# Activity
Restate word for word, and only, the lines that extend from the line containing "overflow:hidden;" through the end of the records below.

Saved data entries
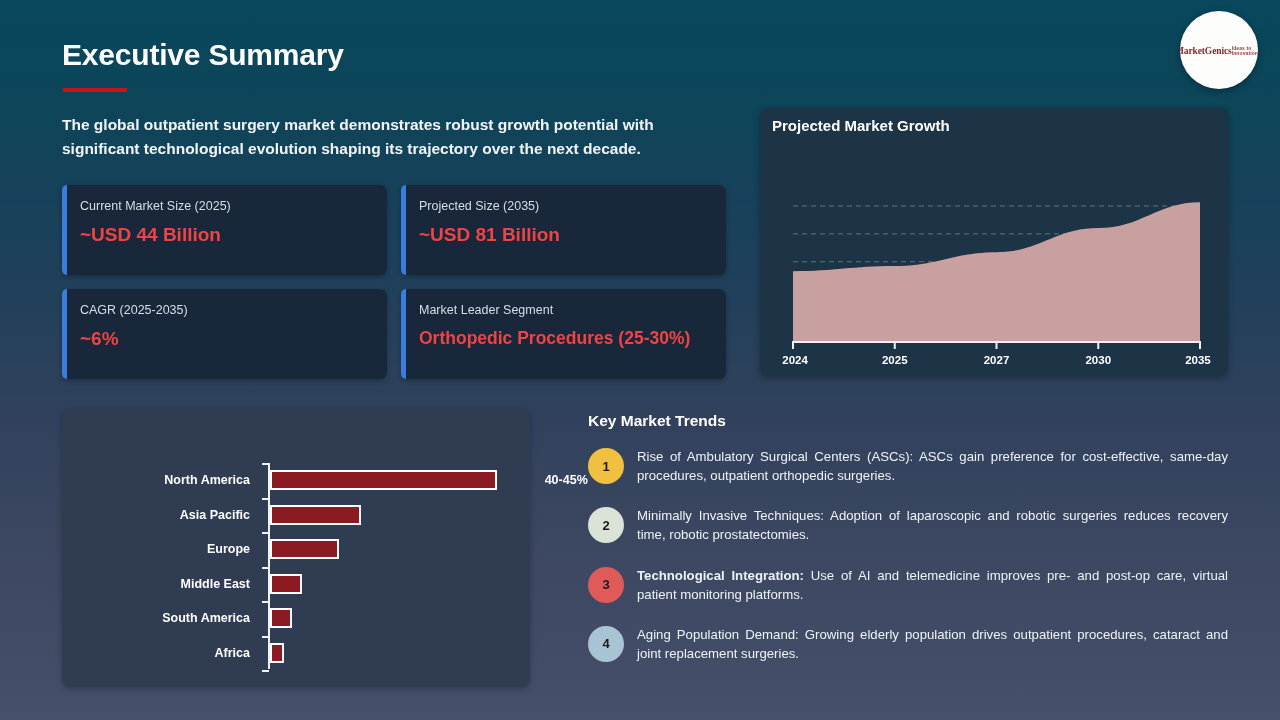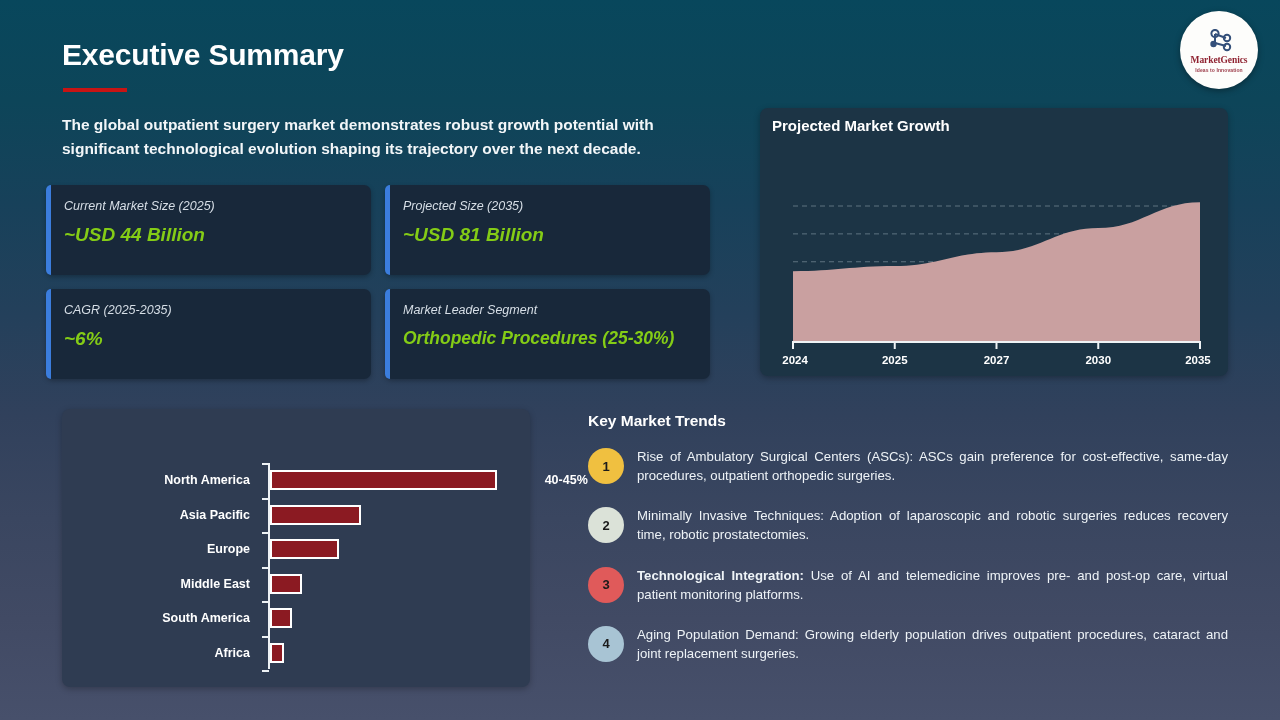--- a/index.html
+++ b/index.html
@@ -34,49 +34,49 @@
     position:absolute;left:62px;top:113px;width:660px;
     font-size:15.5px;font-weight:bold;line-height:1.52;
     color:#f2f6f8;
   }
 
   
   .logo-badge{
     position:absolute;right:22px;top:11px;width:78px;height:78px;
     border-radius:50%;background:#fdfdfb;
     box-shadow:0 2px 6px rgba(0,0,0,.35);
-    display:flex;flex-direction:column;align-items:center;justify-content:center;
+    display:flex;flex-direction:row;align-items:center;justify-content:flex-end;
     overflow:hidden;
   }
   .logo-mark{width:30px;height:24px;margin-top:2px;display:block;}
   .logo-name{
     font-size:9.5px;font-weight:bold;color:#8f2230;
     font-family:"Liberation Serif", serif;line-height:1;margin-top:3px;
     letter-spacing:-0.1px;
   }
   .logo-tag{
     font-size:5px;font-weight:bold;color:#9b3a48;line-height:1;margin-top:2px;
     letter-spacing:.1px;
   }
 
   
-  .kpi-grid{position:absolute;left:46px;top:185px;width:665px;font-style:italic;}
+  .kpi-grid{position:absolute;left:62px;top:185px;width:665px;}
   .kpi-row{display:flex;gap:14px;margin-bottom:14px;}
   .kpi-card{
     position:relative;width:325px;height:90px;
     background:#18283a;border-radius:7px;
     padding:14px 16px 0 18px;box-sizing:border-box;
     box-shadow:0 2px 5px rgba(0,0,0,.28);
   }
   .kpi-card::before{
     content:"";position:absolute;left:0;top:0;bottom:0;width:5px;
     background:#3b7ddd;border-radius:7px 0 0 7px;
   }
   .kpi-label{font-size:12.5px;color:#d6dee6;line-height:1.2;}
-  .kpi-value{font-size:19px;font-weight:bold;color:#84cc16;margin-top:10px;line-height:1.15;}
+  .kpi-value{font-size:19px;font-weight:bold;color:#ef4444;margin-top:10px;line-height:1.15;}
   .kpi-value.sm{font-size:17.5px;}
 
   
   .growth-panel{
     position:absolute;left:760px;top:108px;width:468px;height:268px;
     background:#1c3445;border-radius:8px;
     box-shadow:0 2px 6px rgba(0,0,0,.3);
   }
   .growth-title{
     position:absolute;left:12px;top:9px;font-size:15px;font-weight:bold;color:#ffffff;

# Your solution
     overflow:hidden;
   }
   .logo-mark{width:30px;height:24px;margin-top:2px;display:block;}
   .logo-name{
     font-size:9.5px;font-weight:bold;color:#8f2230;
     font-family:"Liberation Serif", serif;line-height:1;margin-top:3px;
     letter-spacing:-0.1px;
   }
   .logo-tag{
     font-size:5px;font-weight:bold;color:#9b3a48;line-height:1;margin-top:2px;
     letter-spacing:.1px;
   }
 
   
-  .kpi-grid{position:absolute;left:46px;top:185px;width:665px;font-style:italic;}
+  .kpi-grid{position:absolute;left:62px;top:185px;width:665px;}
   .kpi-row{display:flex;gap:14px;margin-bottom:14px;}
   .kpi-card{
     position:relative;width:325px;height:90px;
     background:#18283a;border-radius:7px;
     padding:14px 16px 0 18px;box-sizing:border-box;
     box-shadow:0 2px 5px rgba(0,0,0,.28);
   }
   .kpi-card::before{
     content:"";position:absolute;left:0;top:0;bottom:0;width:5px;
     background:#3b7ddd;border-radius:7px 0 0 7px;
   }
   .kpi-label{font-size:12.5px;color:#d6dee6;line-height:1.2;}
-  .kpi-value{font-size:19px;font-weight:bold;color:#84cc16;margin-top:10px;line-height:1.15;}
+  .kpi-value{font-size:19px;font-weight:bold;color:#ef4444;margin-top:10px;line-height:1.15;}
   .kpi-value.sm{font-size:17.5px;}
 
   
   .growth-panel{
     position:absolute;left:760px;top:108px;width:468px;height:268px;
     background:#1c3445;border-radius:8px;
     box-shadow:0 2px 6px rgba(0,0,0,.3);
   }
   .growth-title{
     position:absolute;left:12px;top:9px;font-size:15px;font-weight:bold;color:#ffffff;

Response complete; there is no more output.